Читаем Работы разных лет: история литературы, критика, переводы полностью

А ведь всего за год-полтора до памятного спора с Каченовским Пушкин не раз высказывался иронически об «учености» московских университетских светил. Так, в письме Погодину от 27–30 июня 1831 года поэт писал: «Жалею, что Вы не разделались еще с Московским университетом, который должен рано или поздно извергнуть вас из среды своей, ибо ничего чуждого не может оставаться ни в каком теле. А ученость, деятельность и ум чужды Московскому университету»[137]. В предназначавшемся для «Литературной газеты» памфлете, условно именуемом «Альманашник» (1830), Пушкин высказался еще более резко:

«– Служба тебе знать не дается. Возьмись-ка за что-нибудь другое.

– А за что прикажешь?

– Например за литературу.

– За лит.<ературу>? Господи Боже мой! в сорок три года начать свое литературное поприще.

– Что за беда? а Руссо?

– Руссо ‹…› был человек ученый; а я учился в Московском университете»[138].
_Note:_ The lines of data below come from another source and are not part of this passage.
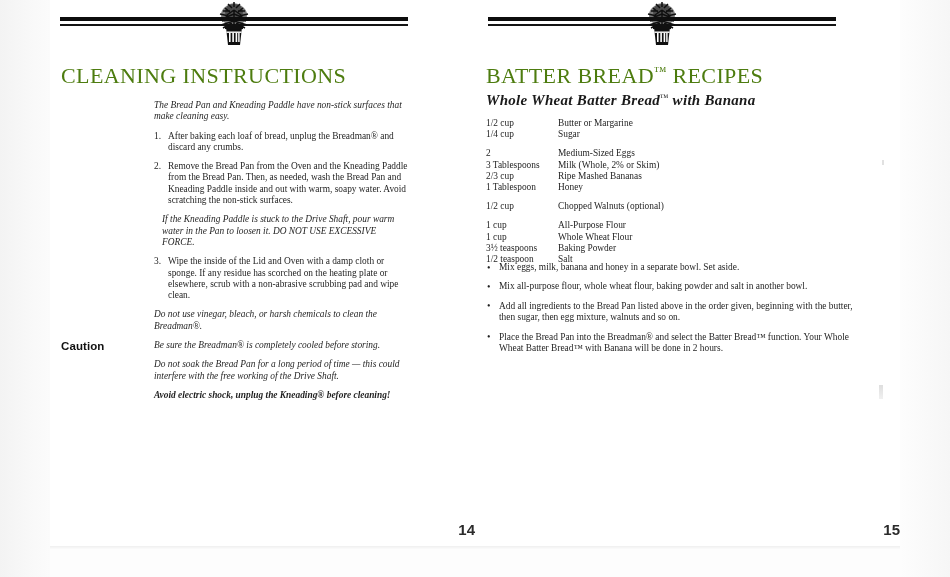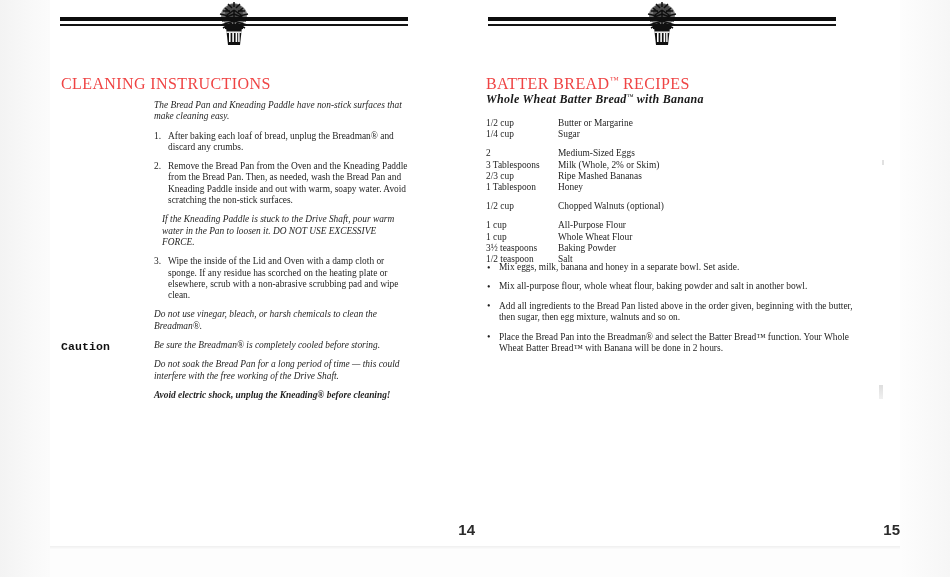--- a/index.html
+++ b/index.html
@@ -93,12 +93,11 @@
   .section-title {
     position: absolute;
     font-family: "Liberation Serif", serif;
-    font-size: 16px;
+    font-size: 22px;
     letter-spacing: 0.4px;
     font-weight: 400;
-    color: #ef4444;
+    color: #4d7c0f;
     white-space: nowrap;
-    margin-top: 12px;
   }
   .title-left  { left: 11px; top: 63px; }
   .title-right { left: 11px; top: 63px; }

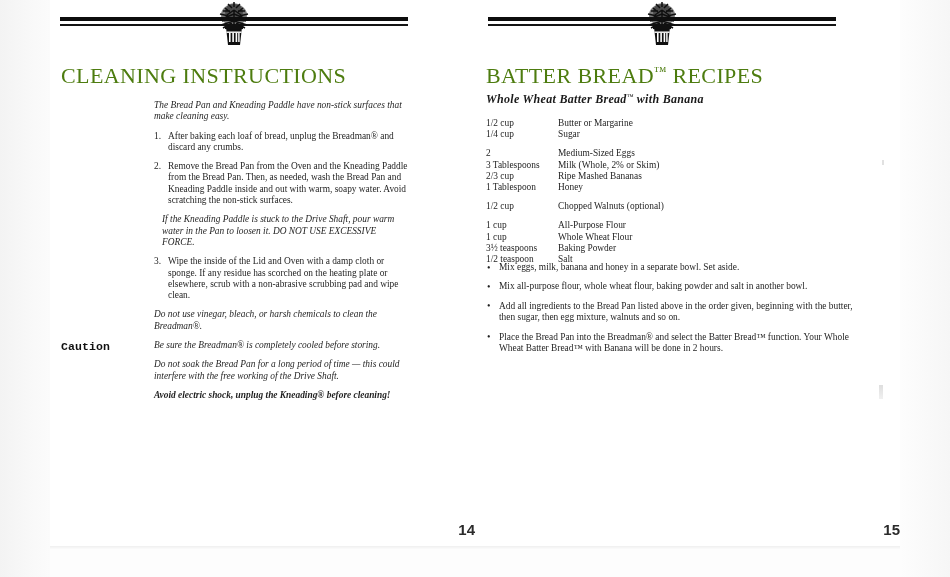--- a/index.html
+++ b/index.html
@@ -109,7 +109,7 @@
     font-family: "Liberation Serif", serif;
     font-style: italic;
     font-weight: 700;
-    font-size: 12px;
+    font-size: 15px;
     letter-spacing: 0.3px;
     color: #1a1a1a;
     white-space: nowrap;

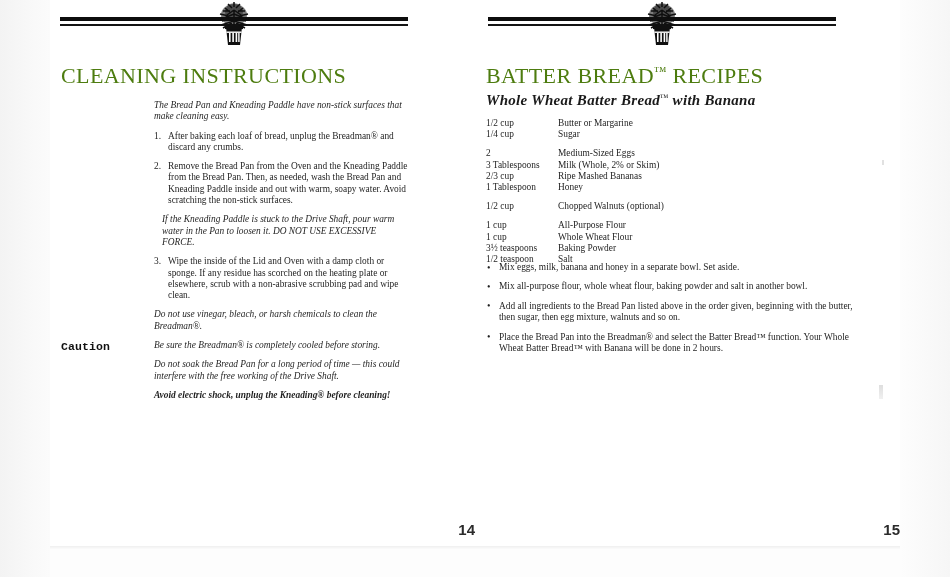--- a/index.html
+++ b/index.html
@@ -161,7 +161,7 @@
     position: absolute;
     left: 11px;
     top: 340px;
-    font-family: Liberation Mono, monospace;
+    font-family: Liberation Sans, sans-serif;
     font-weight: 700;
     font-size: 11.5px;
     color: #111111;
В 30-е годы отношение Пушкина к академической учености меняется коренным образом, он непосредственно приступает к реализации своих исследовательских замыслов в области русской истории («История Петра», «История Пугачева»), предпринимает поездки, архивные разыскания[139] и т. д.

Приведенные примеры из сферы «литературного поведения» призваны были подтвердить наше предположение о том, что определяющее влияние на развитие московской журналистики и литературной критики оказывали журналы, издававшиеся выпускниками и профессорами университета. Это влияние имело место и после 1830 года, когда многие «университетские» журналы перестали существовать. К середине 30-х годов было осознано и сформулировано различие между «московским» и «петербургским» типами критического рассмотрения литературы. Так, в известном пушкинском тексте, писавшемся в 1833–1835 годах и при посмертной публикации получившем название «Путешествие из Москвы в Петербург», содержится утверждение о том, что «ученость, любовь к искусству и таланты неоспоримо на стороне Москвы. Московский журнализм убьет журнализм петербургский. Московская критика с честью отличается от петербургской. Шевырев, Киреевский, Погодин и другие написали несколько опытов, достойные стать наряду с лучшими статьями английских Reviews, между тем как петербургские журналы судят о литературе, как о музыке, о музыке, как о политической экономии, т. е. наобум и как-нибудь, иногда впопад и остроумно, но большею частию неосновательно и поверхностно»[140].

Подобную дефиницию выводит и Гоголь в своей статье «Петербургские записки 1836 года», опубликованной в шестом томе пушкинского «Современника»: «Московские журналы говорят о Канте, Шеллинге и проч., и проч.; в петербургских журналах говорят только о публике и благонамеренности… В Москве журналы идут наряду с веком, но опаздывают книжками; в Петербурге журналы нейдут наряду с веком, но выходят аккуратно, в положенное время»[141].

Предпосылки отмеченных Пушкиным и Гоголем принципиальных различий между московской и петербургской журналистикой следует искать в университетских аудиториях. В Петербурге университетское преподавание было в гораздо большей степени обособлено от современного литературного развития. В историческом очерке В. В. Григорьева прямо отмечено, что «уровень преподавания в десятилетие с 1822 по 1832 гг. находился вообще на высоте весьма незавидной. Преподавателей, настолько владевших своим предметом, что в состоянии были двигать его собственными самостоятельными трудами, насчитывалось всего пять-шесть человек. ‹…› В остальной массе преподавателей ‹…› при отсутствии надлежащей ученой подготовки, при слабости способностей и немощи духа царствовало преклонение тому или другому, чужому или собственного мастерства учебнику, в котором заключалось почти все сокровище знаний самого преподавателя ‹…› От студентов не требовалось ничего, кроме заучивания этих учебников наизусть»[142].